When using DES to encrypt email addresses, the total amount of data to be encrypted would be only 3 or 4 eight-byte DES blocks. My question is: Would CBC or CFB really be effective for such a small amount of data? Or would it be better to encrypt multiple times with transpositions in between (ie '4x3' DES as was described earlier in cypherpunks)? Second question: The DES code that I have (not written by me) has a comment section which describes filling all 16 subkeys seperately, thereby allowing a 128 byte key. Is there any significant advantage to doing this? Is there any reason that I should not do it? What is the purpose of the initial and final permutations?
Second question: The DES code that I have (not written by me) has a comment section which describes filling all 16 subkeys seperately, thereby allowing a 128 byte key. Is there any significant advantage to doing this? Is there any reason that I should not do it?

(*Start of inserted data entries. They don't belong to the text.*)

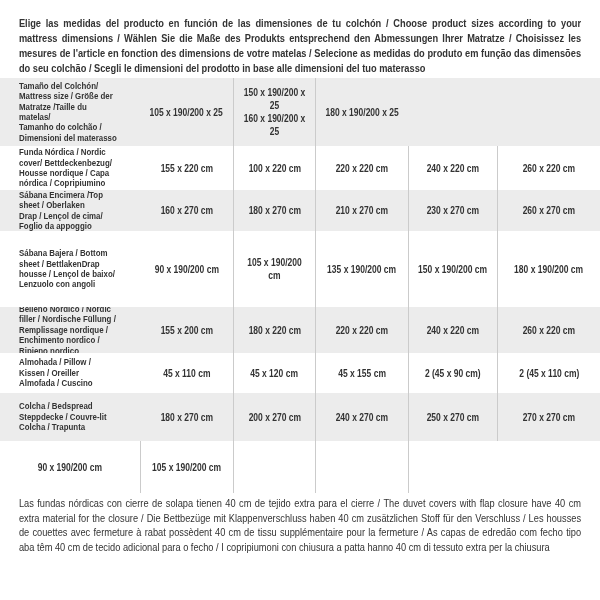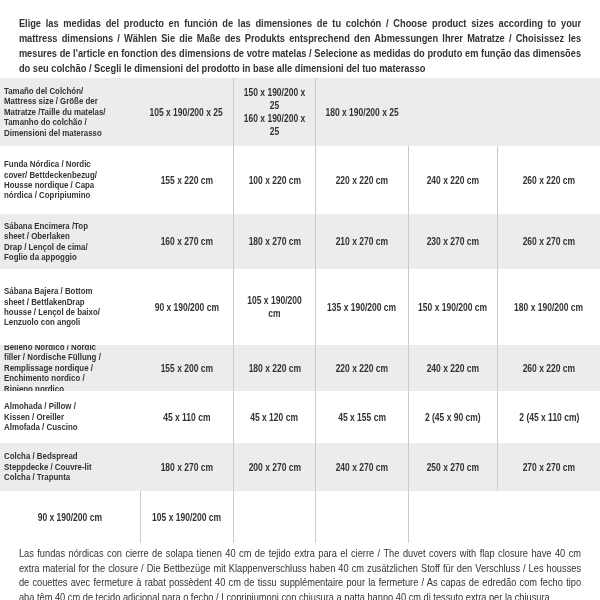"Tamaño del Colchón/" .label { padding-left: 4px -> 19px }
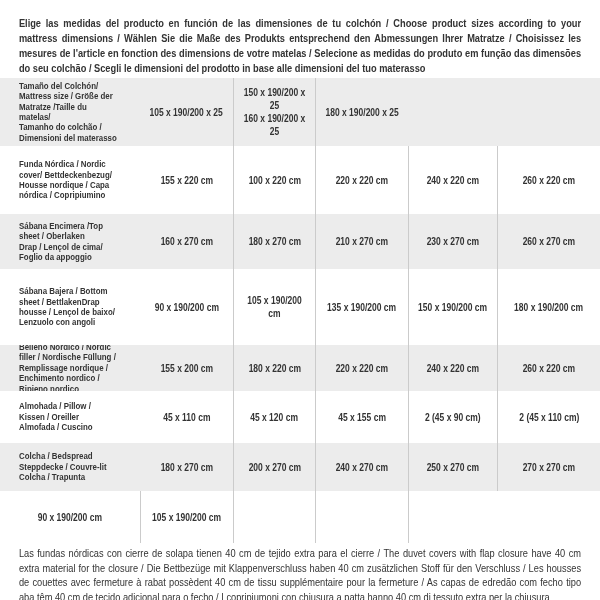"Funda Nórdica / Nordic" .r2 { height: 68px -> 44px }
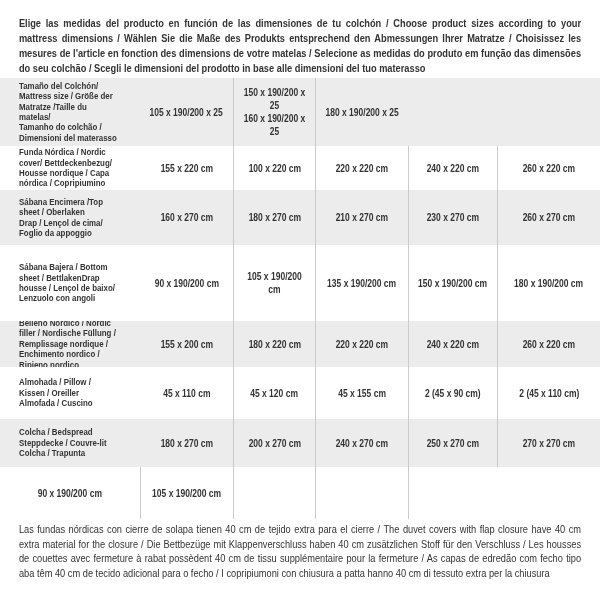"Sábana Encimera /Top" .r3 { height: 55px -> 41px }
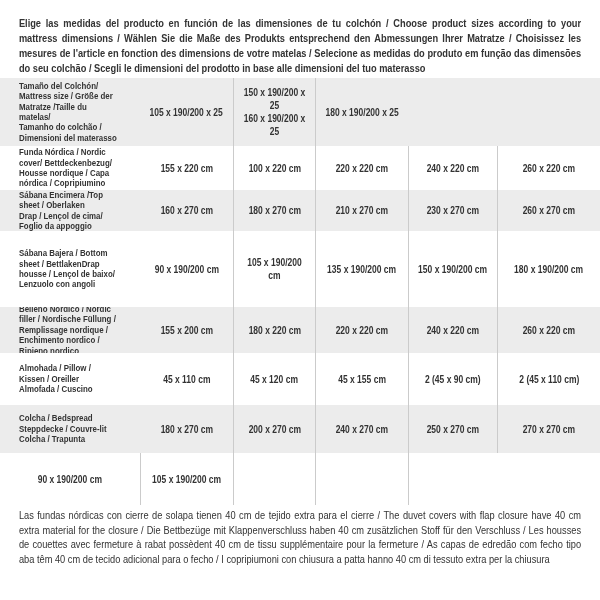"Almohada / Pillow /" .r6 { height: 52px -> 40px }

That sounds like my code. That feature seemed like a good thing to do at the time. Then I learned about differential cryptanalysis. No, you cannot strengthen DES in this way, and in fact you could actually weaken it unless you are sure to use 128 completely random bytes for your key.
What is the purpose of the initial and final permutations?
Mainly to sabotage the performance of DES software implementations. Even back then the government knew it was much easier to control the dissemination of hardware than software. Phil
Phil Karn wrote:
That sounds like my code.
Yup. :)
That feature seemed like a good thing to do at the time. Then I learned about differential cryptanalysis.
Seven years is a virtual eternity in cyberspace.
No, you cannot strengthen DES in this way, and in fact you could actually weaken it unless you are sure to use 128 completely random bytes for your key.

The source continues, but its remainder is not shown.